Rajiv Handa
ServiceNow Employee
ServiceNow Employee

There are various types of ServiceNow developers (two of them are listed below):

Category I: You would open the Flow Designer from the application navigator, do the job, and done!

 

Category II: You would like to see the tables involved in a Flow, do some experimentation, or work on native ServiceNow UI with fields on the form, related lists, UI actions, etc. Then, as a curious developer, you are somehow able to figure out that the table corresponding to Flow Designer is sys_hub_flow. And finally, when you try to open one of the records in the sys_hub_flow table, BOOOM! it opens the Workflow Studio again!

 

The magic that did this is a feature called Navigation Handlers, which even I don't know when it was introducedI know you can read more about it in the docs provided below, but I want to highlight here one use case where this came in really handy

 

Suppose you are creating an app on the Service Portal and do not want any user to access the backend fields, forms, or list layouts, probably because you might not have added all the relevant UI policies or client scripts as this app was not supposed to be used from the native ServiceNow UI. In this case, create a navigation handler and write the script so that only users with 'admin' (or any other restrictive role) get access to the native view. 

 

Some may argue that you can write an on-load client script on the form, which could redirect the user to the desired location.
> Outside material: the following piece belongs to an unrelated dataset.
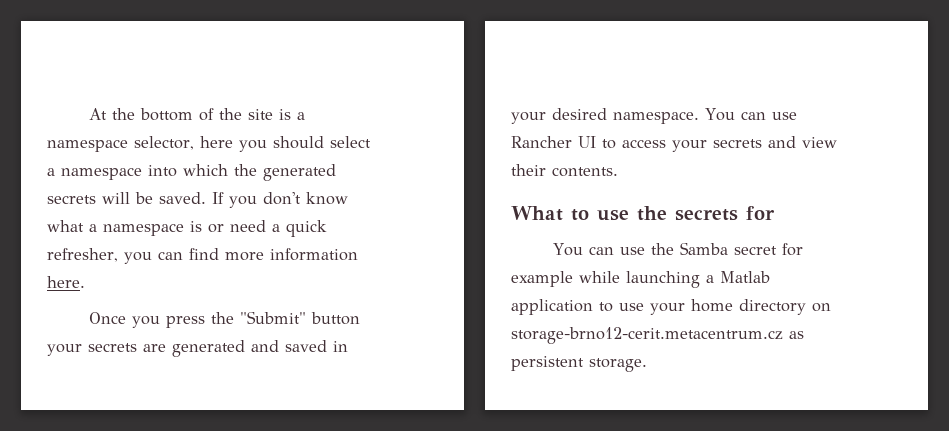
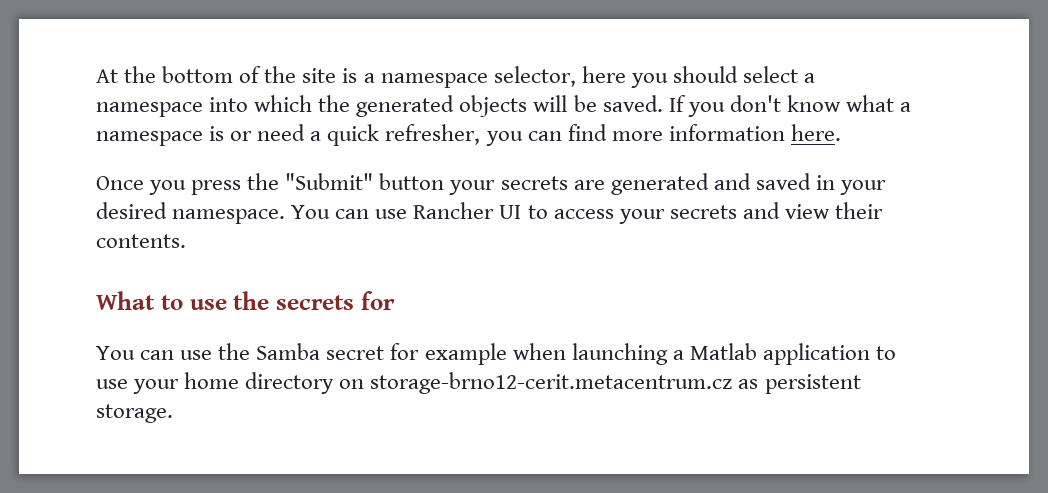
- At the bottom of the site is a namespace selector, here you should select a namespace into which the generated secrets will be saved.
+ At the bottom of the site is a namespace selector, here you should select a namespace into which the generated objects will be saved.
- You can use the Samba secret for example while launching a Matlab application to use your home directory on storage-brno12-cerit.metacentrum.cz as persistent storage.
+ You can use the Samba secret for example when launching a Matlab application to use your home directory on storage-brno12-cerit.metacentrum.cz as persistent storage.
Yes, my buddy, you can do this, but remember, any UI-level changes can be easily bypassed if you know a few simple browser tricks.

 

Please note that navigation handlers are server-side code execution handlers that can support complete GlideSystem utilities, so they cannot be bypassed. 

 

So try it, and share your views in the comments. Refer this official product documentation:

https://www.servicenow.com/docs/bundle/xanadu-platform-user-interface/page/administer/navigation-and...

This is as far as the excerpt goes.